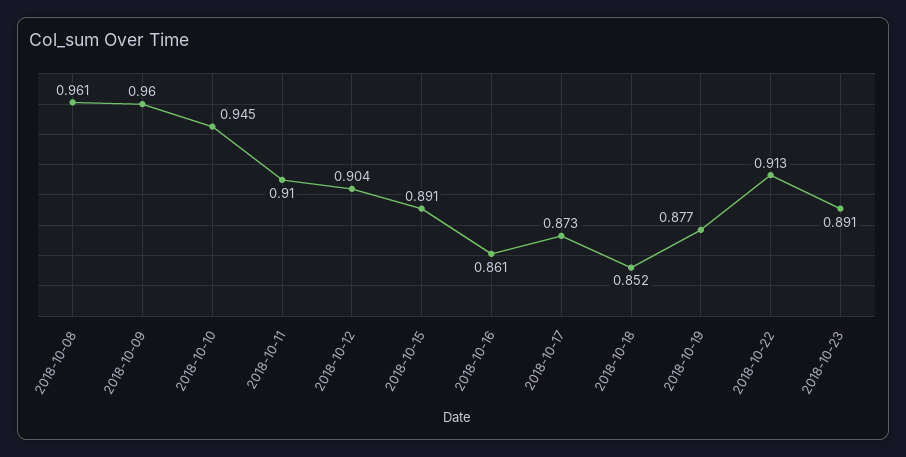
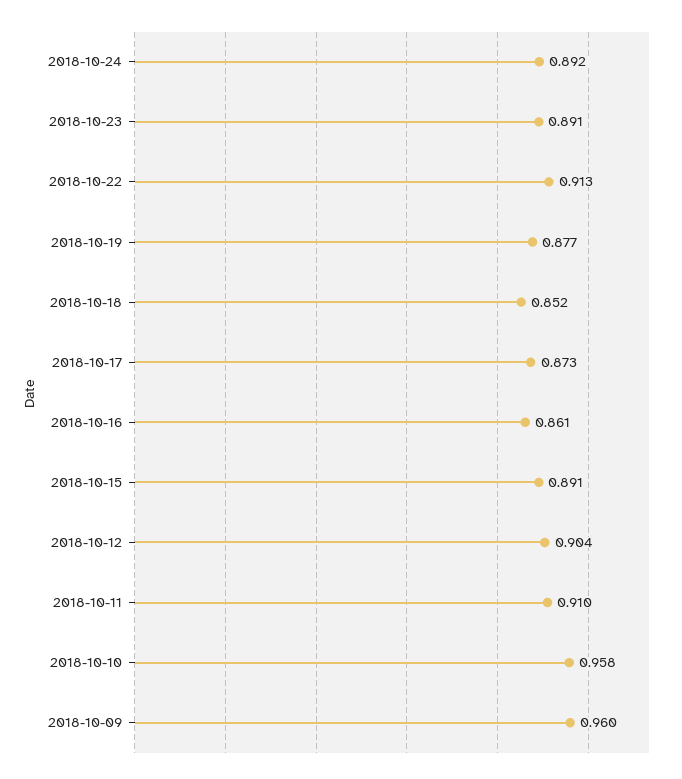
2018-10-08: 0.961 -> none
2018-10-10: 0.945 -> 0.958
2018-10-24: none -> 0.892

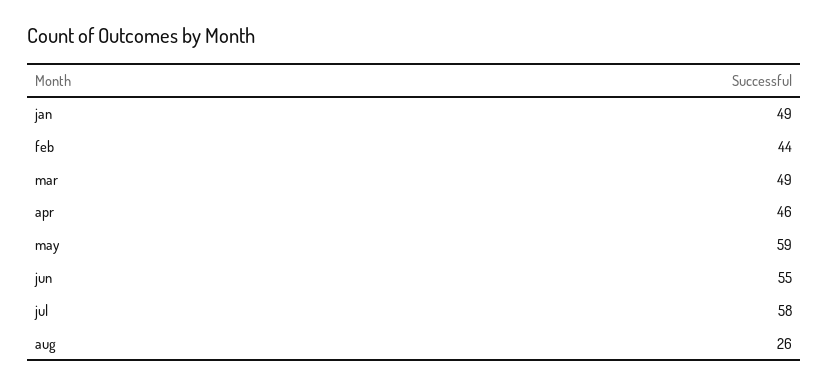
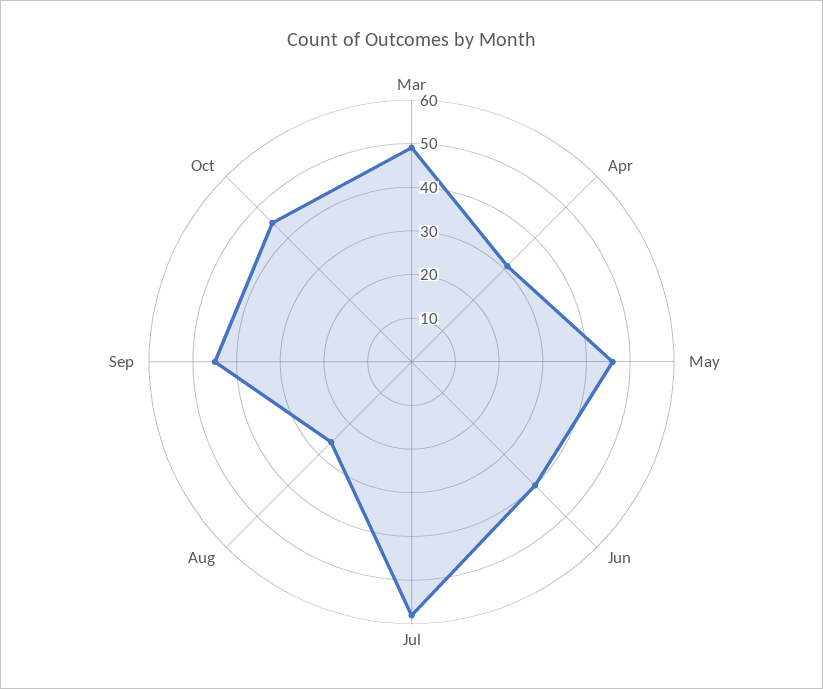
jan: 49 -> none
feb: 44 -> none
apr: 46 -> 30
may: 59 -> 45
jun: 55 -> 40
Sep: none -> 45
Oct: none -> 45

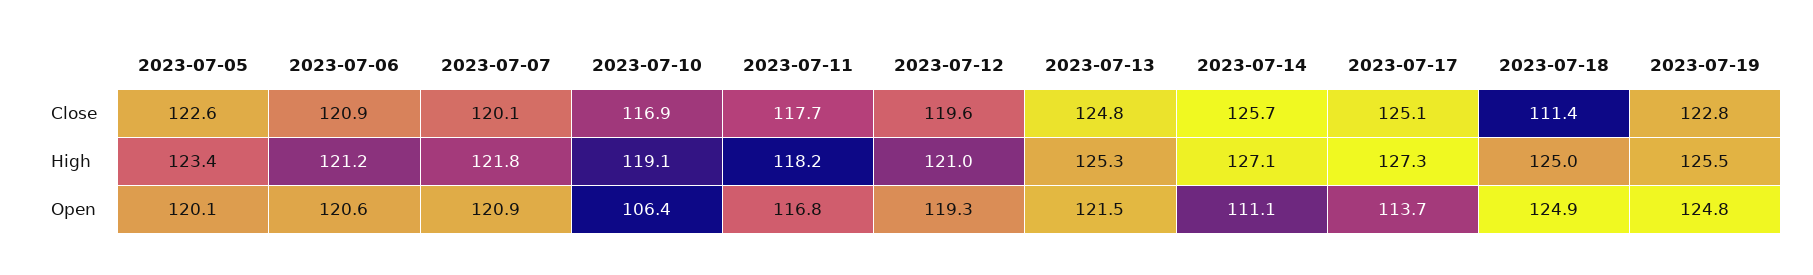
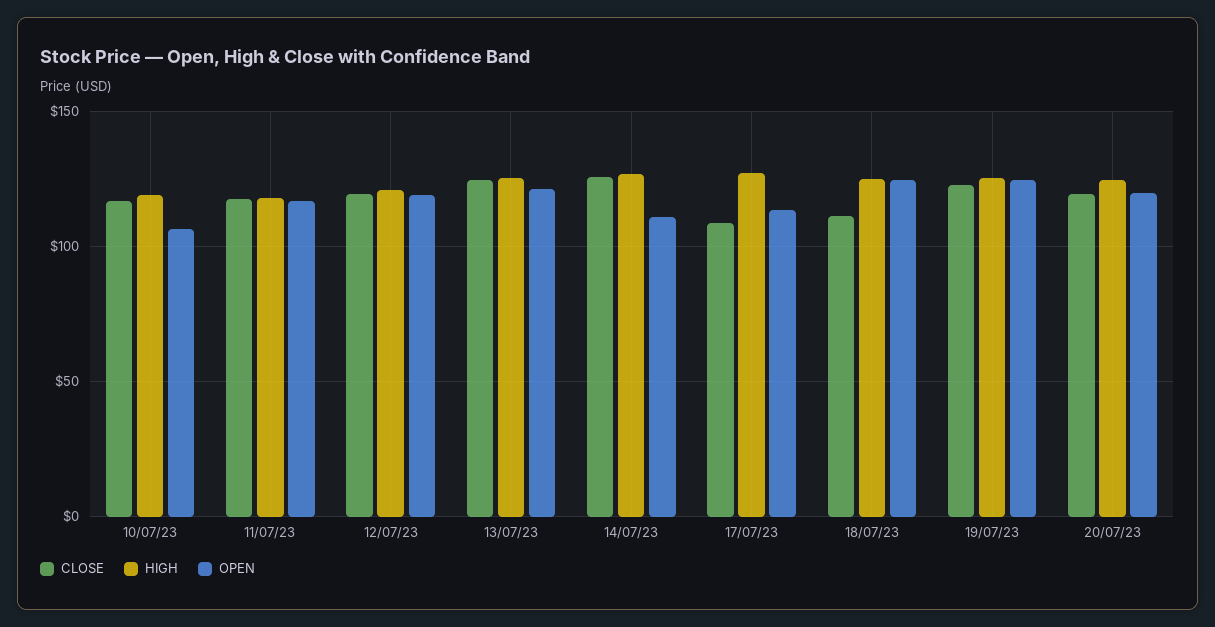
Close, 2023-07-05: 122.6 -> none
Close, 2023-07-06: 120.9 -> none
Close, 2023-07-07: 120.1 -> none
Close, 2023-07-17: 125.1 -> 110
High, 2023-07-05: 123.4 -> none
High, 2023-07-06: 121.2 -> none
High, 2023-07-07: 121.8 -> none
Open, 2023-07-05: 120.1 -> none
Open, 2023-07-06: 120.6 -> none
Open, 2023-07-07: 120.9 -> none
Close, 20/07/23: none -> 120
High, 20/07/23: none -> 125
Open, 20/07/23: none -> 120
+===+
• **How to complete this task**
Among the lines above, return those that hold the word "High".

• **Finished task**
High, 2023-07-05: 123.4 -> none
High, 2023-07-06: 121.2 -> none
High, 2023-07-07: 121.8 -> none
High, 20/07/23: none -> 125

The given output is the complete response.